___ Dataset extract ___
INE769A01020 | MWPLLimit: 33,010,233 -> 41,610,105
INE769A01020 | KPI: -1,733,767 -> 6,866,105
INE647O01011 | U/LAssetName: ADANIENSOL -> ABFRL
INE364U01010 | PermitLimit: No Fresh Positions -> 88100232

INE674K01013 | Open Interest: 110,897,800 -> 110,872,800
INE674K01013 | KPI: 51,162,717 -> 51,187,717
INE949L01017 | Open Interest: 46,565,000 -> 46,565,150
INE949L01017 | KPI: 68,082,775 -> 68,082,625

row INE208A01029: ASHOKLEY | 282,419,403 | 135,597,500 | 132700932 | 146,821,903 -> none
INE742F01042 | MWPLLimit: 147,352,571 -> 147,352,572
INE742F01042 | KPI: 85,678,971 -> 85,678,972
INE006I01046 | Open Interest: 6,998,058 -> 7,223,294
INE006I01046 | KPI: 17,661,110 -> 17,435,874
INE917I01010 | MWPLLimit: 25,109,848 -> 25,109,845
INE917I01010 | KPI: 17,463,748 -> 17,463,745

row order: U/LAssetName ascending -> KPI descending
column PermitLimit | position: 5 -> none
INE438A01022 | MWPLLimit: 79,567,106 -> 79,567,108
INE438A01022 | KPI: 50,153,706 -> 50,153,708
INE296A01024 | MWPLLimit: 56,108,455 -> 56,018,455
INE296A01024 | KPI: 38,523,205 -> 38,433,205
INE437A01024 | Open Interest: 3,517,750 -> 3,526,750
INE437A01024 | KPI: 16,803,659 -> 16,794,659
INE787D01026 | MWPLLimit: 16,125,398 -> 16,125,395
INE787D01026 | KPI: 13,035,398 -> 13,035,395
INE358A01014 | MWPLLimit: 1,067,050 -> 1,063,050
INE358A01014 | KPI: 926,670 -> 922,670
___
Directions for this task
Print exactly the lines from the one with "INE358A01014 | MWPLLimit: 1,067,050" through the end of the data, inclusive.

Response for this exercise
INE358A01014 | MWPLLimit: 1,067,050 -> 1,063,050
INE358A01014 | KPI: 926,670 -> 922,670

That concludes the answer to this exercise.